INFORMATION SHOWN:
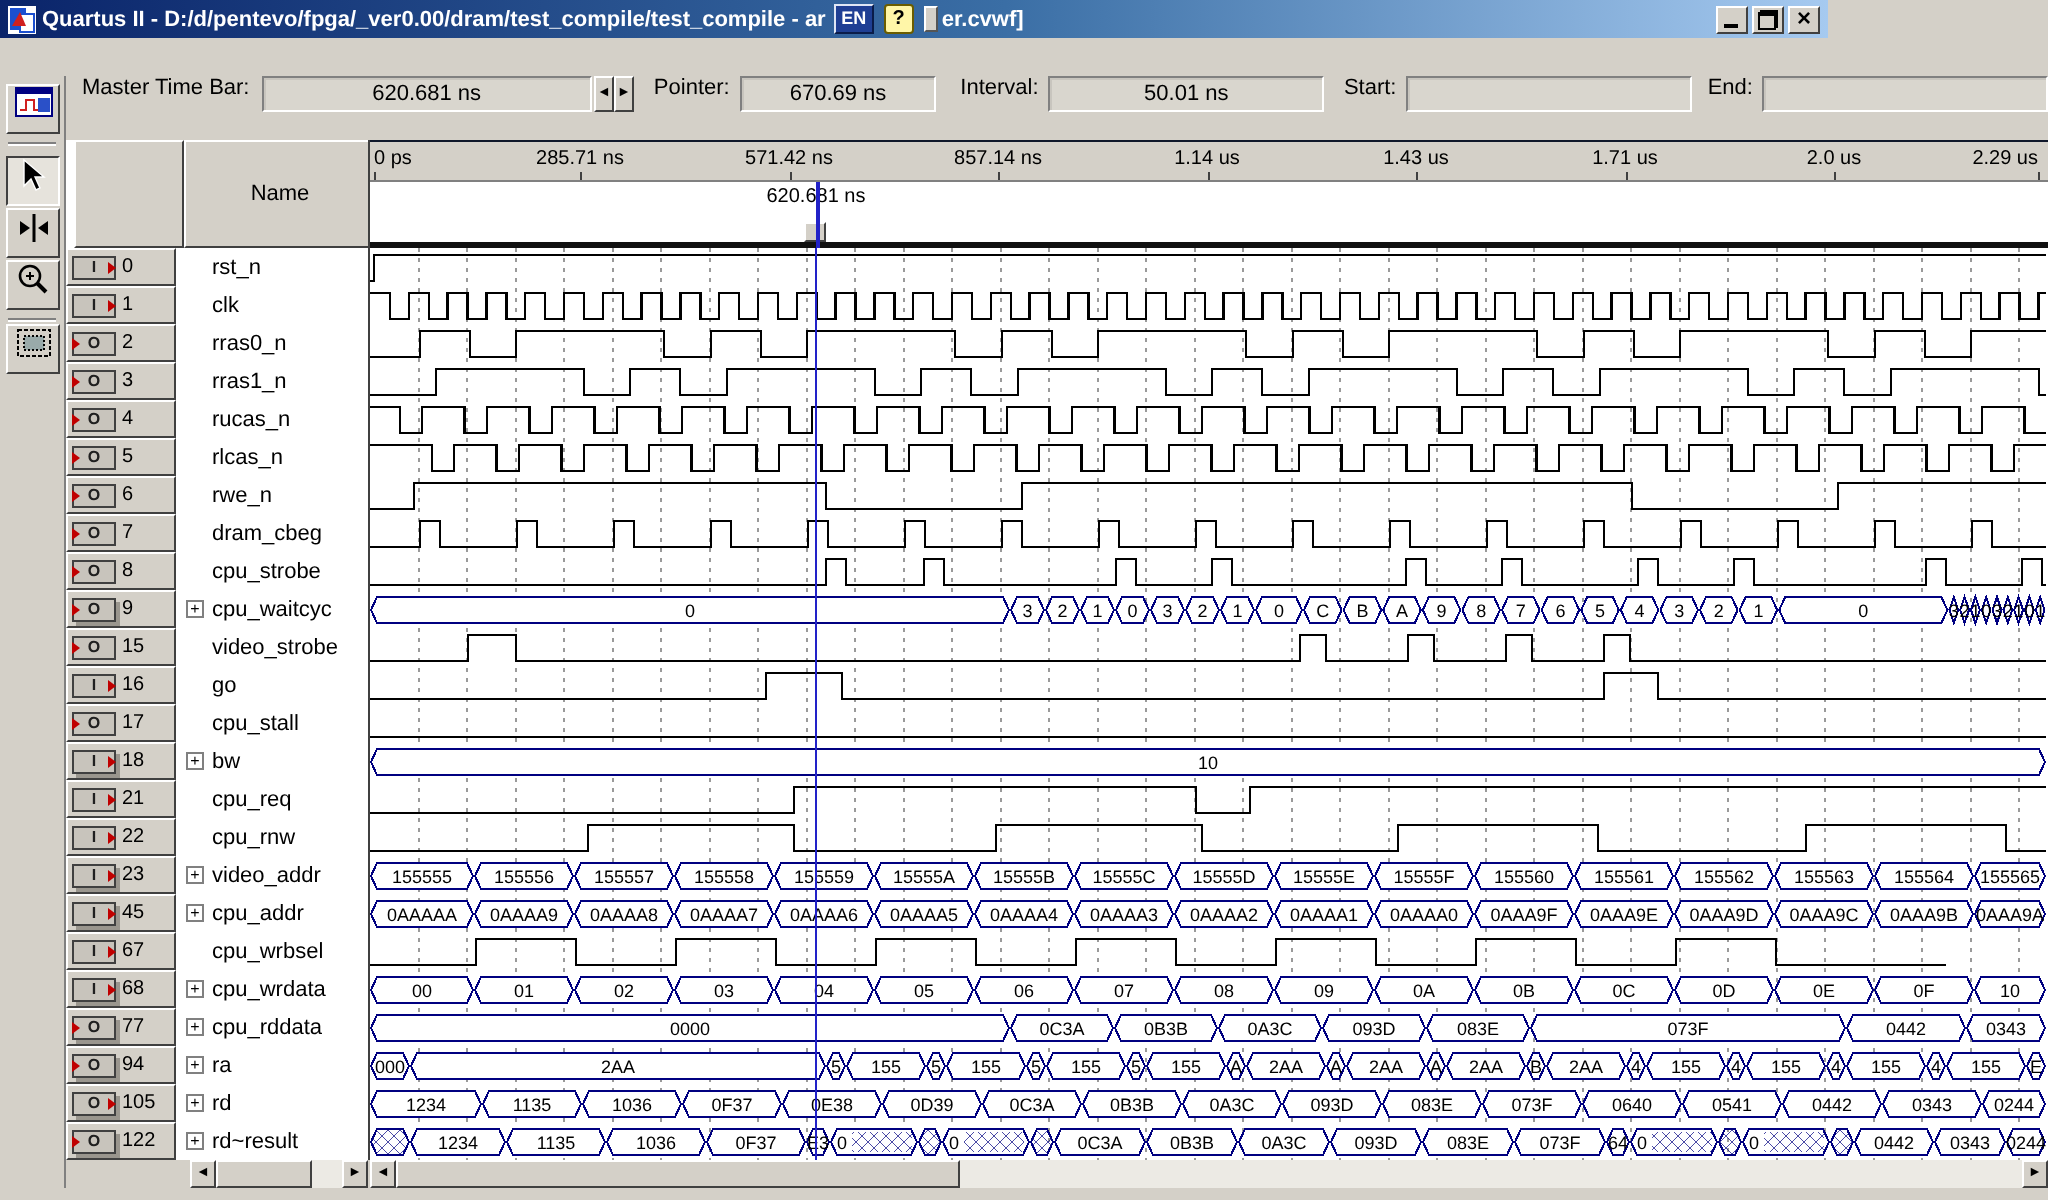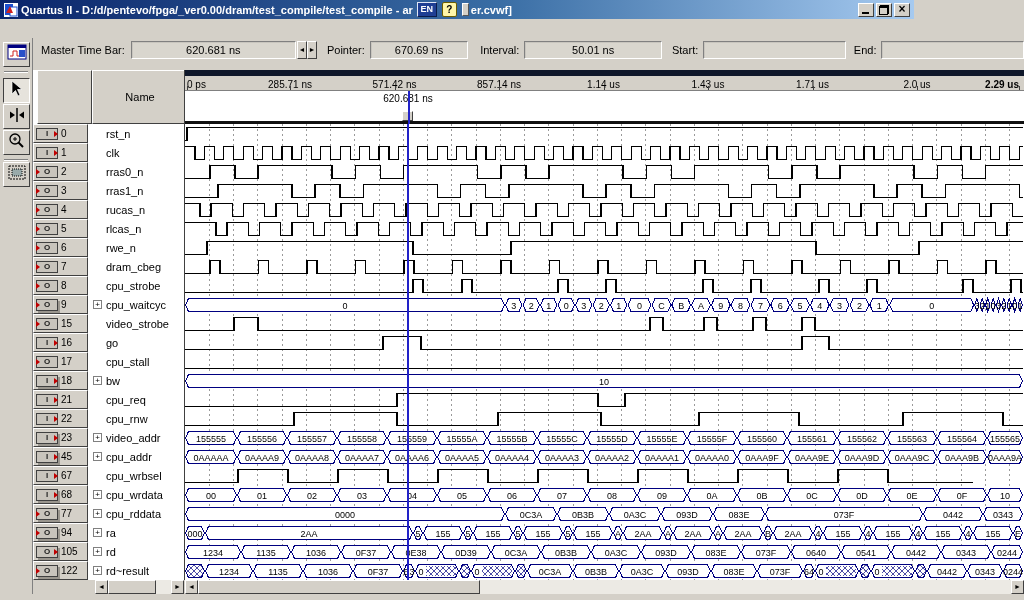--- a/index.html
+++ b/index.html
@@ -38,7 +38,7 @@
 
   
   .timebar { position:absolute; left:33px; top:38px; width:991px; height:24px; display:flex;
-    align-items:center; font-size:11px; }
+    font-size:11px; }
   .tb-label { margin-left:8px; white-space:nowrap; }
   .tb-field { height:18px; background:#D9D6CE; border:1px solid; border-color:#808080 #fff #fff #808080;
     box-shadow:inset 1px 1px 0 #5c5c5c22; text-align:center; font-size:11px; line-height:16px; color:#000;

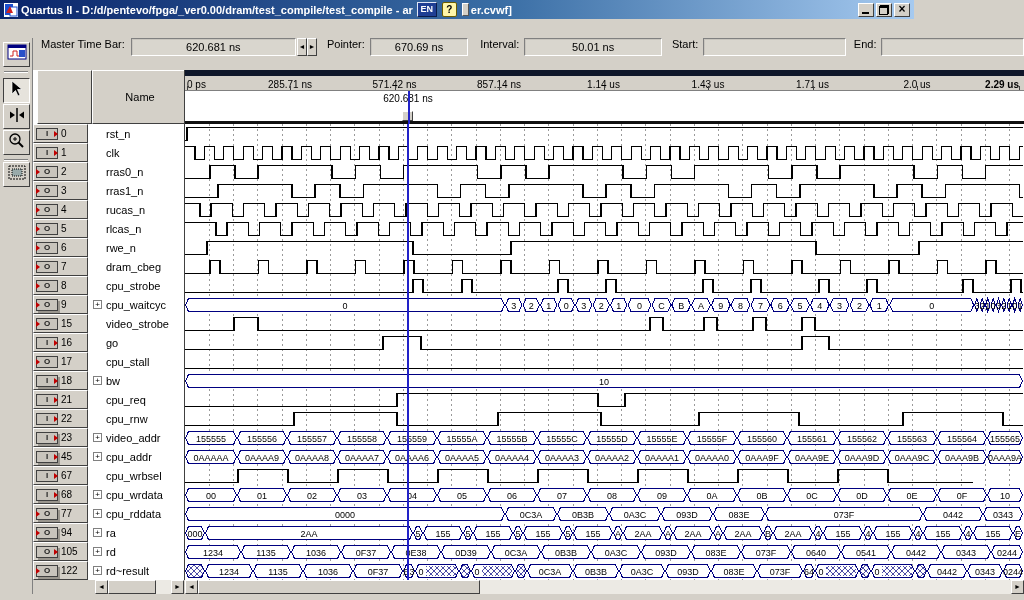--- a/index.html
+++ b/index.html
@@ -85,7 +85,7 @@
   .wave-region { position:absolute; left:184px; top:70px; width:840px; height:510px; background:#fff;
     border-left:1px solid #404040; }
   .ruler { position:absolute; left:0; top:0; width:839px; height:21px; background:#D4D0C8;
-    border-top:6px solid #0f172a; border-bottom:1px solid #808080; }
+    border-top:1px solid #0f172a; border-bottom:1px solid #808080; }
   .rtick { position:absolute; top:3px; font-size:10px; color:#000; white-space:nowrap; }
   .rmark { position:absolute; bottom:0; width:1px; height:4px; background:#404040; }
   .mstrip { position:absolute; left:0; top:21px; width:839px; height:30px; background:#fff; }

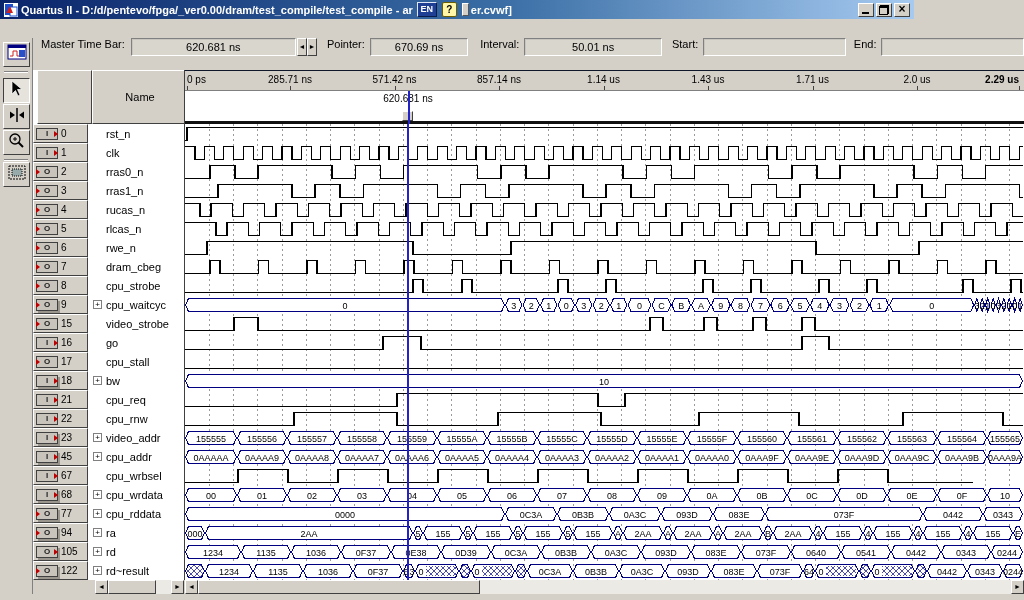--- a/index.html
+++ b/index.html
@@ -452,7 +452,7 @@
         <span class="rmark" style="left: 627.5px;"></span>
         <span class="rtick" style="left: 732px; transform: translateX(-50%);">2.0 us</span>
         <span class="rmark" style="left: 732px;"></span>
-        <span class="rtick" style="right: 5px; font-weight: bold;">2.29 us</span>
+        <span class="rtick" style="right: 5px;">2.29 us</span>
         <span class="rmark" style="left: 834px;"></span>
       </div>
     <div class="mstrip" id="mstrip">

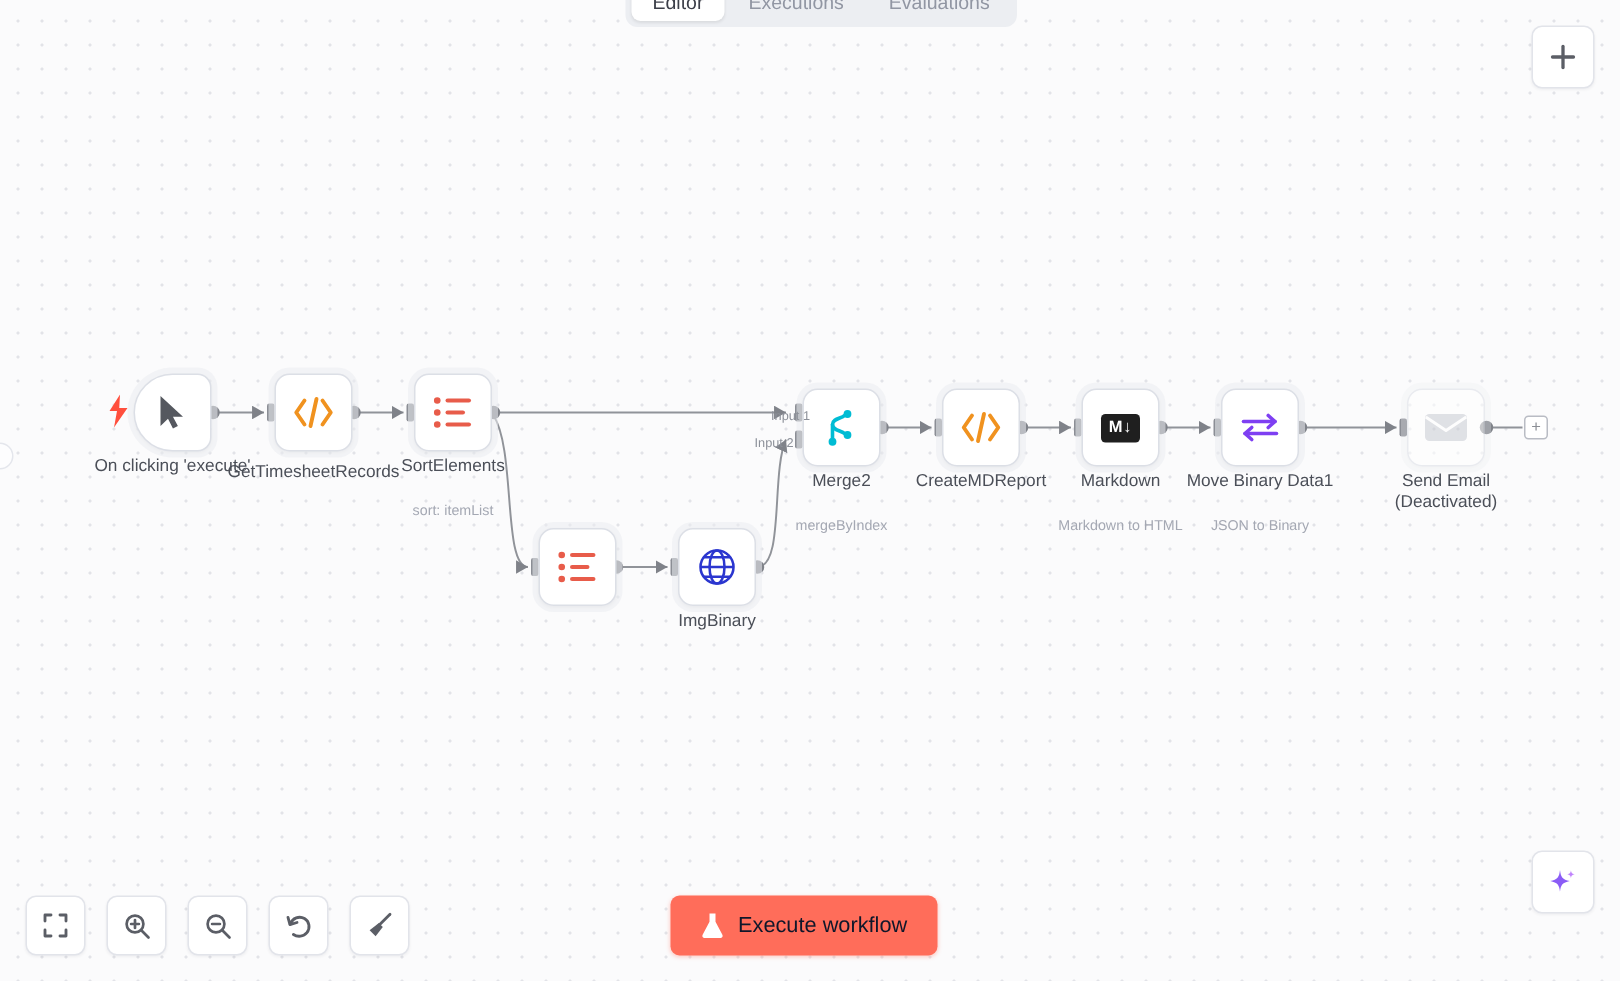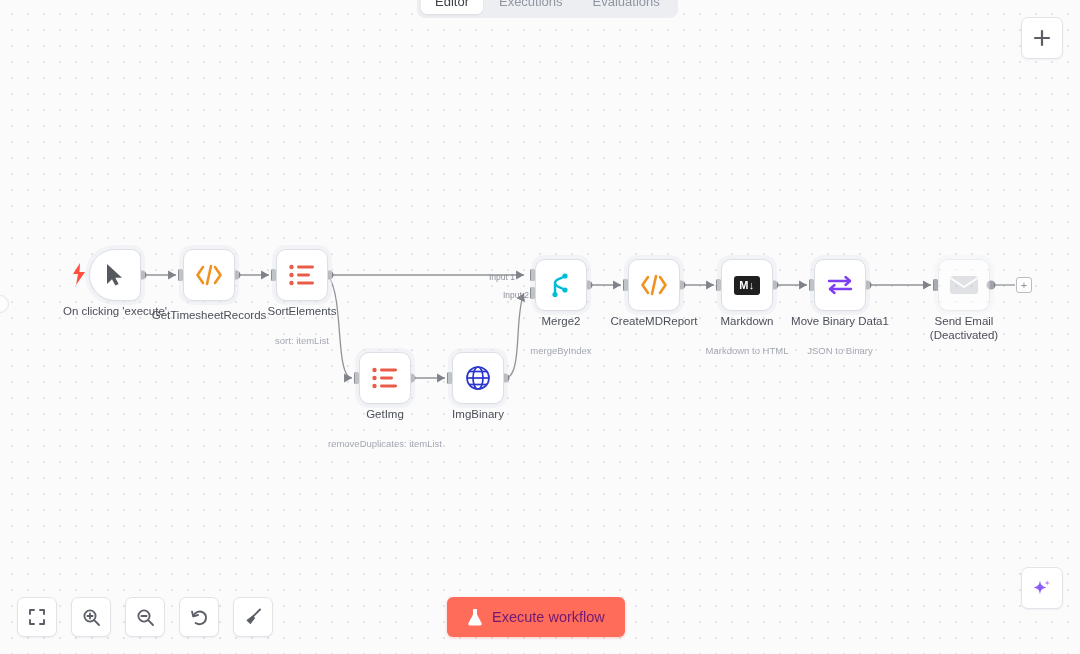--- a/index.html
+++ b/index.html
@@ -309,7 +309,7 @@
     <span>Merge2</span>
     <span class="nodesub">mergeByIndex</span>
   </div>
-  <div class="port-label" style="left:489px;top:272px;">Input 1</div>
+  <div class="port-label" style="left:514px;top:272px;">Input 1</div>
   <div class="port-label" style="left:503px;top:290px;text-align:center;">Input 2</div>
 
   <div class="node" style="left:628px;top:259px;">

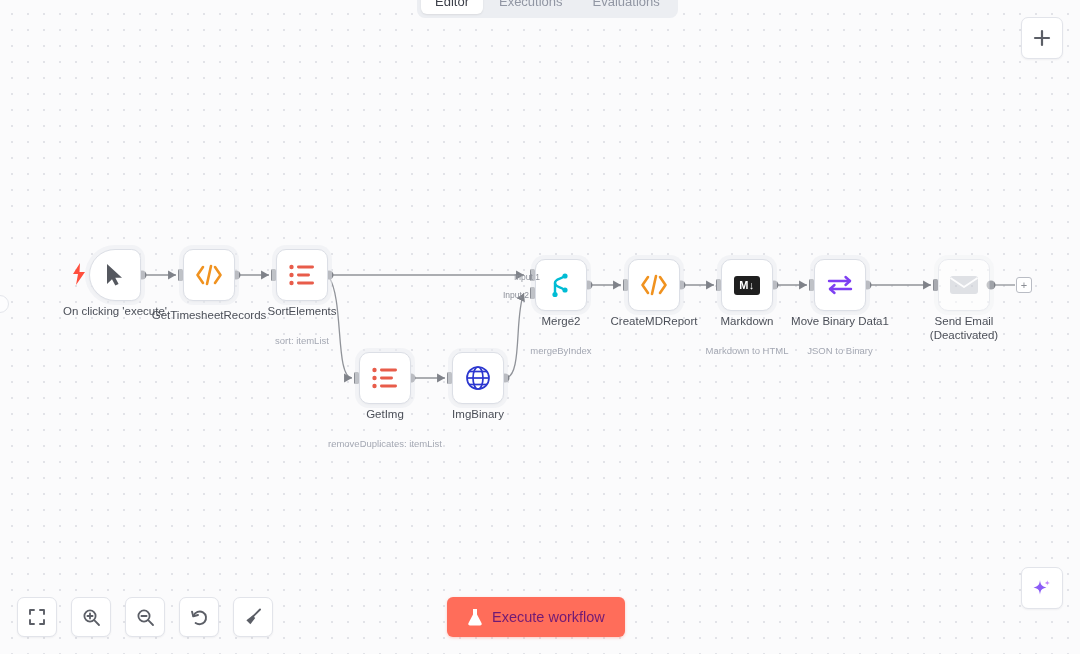--- a/index.html
+++ b/index.html
@@ -271,10 +271,6 @@
           <rect x="8" y="17.6" width="17" height="2.8" rx="1.4"></rect>
       </g>
     </svg>
-  </div>
-  <div class="nodelabel" style="left:300px;top:407px;">
-    <span>GetImg</span>
-    <span class="nodesub">removeDuplicates: itemList</span>
   </div>
 
   <div class="node" style="left:452px;top:352px;">

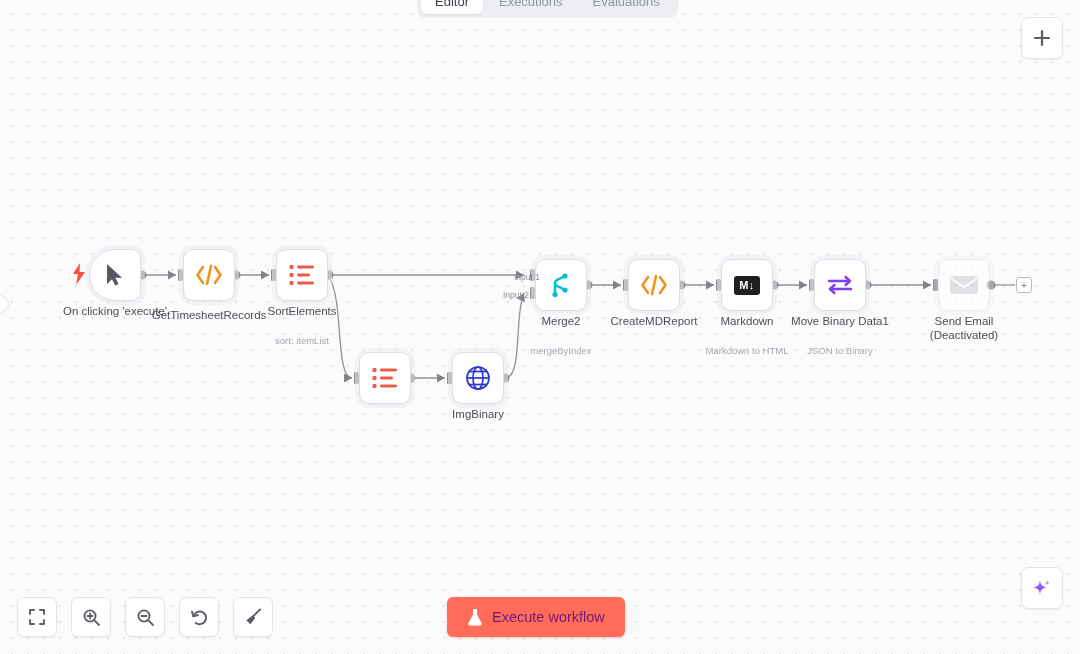--- a/index.html
+++ b/index.html
@@ -129,7 +129,7 @@
     background: #ff6d5a;
     border: none;
     border-radius: 6px;
-    color: #701a75;
+    color: #0f172a;
     font-size: 14.5px;
     font-family: "Liberation Sans", sans-serif;
     display: flex; align-items: center; gap: 9px;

WORK TO BE COMPLETED:
Count, in the records above, the lines that contain "border", and write only the resulting number.

SOLUTION FOR THIS TASK:
6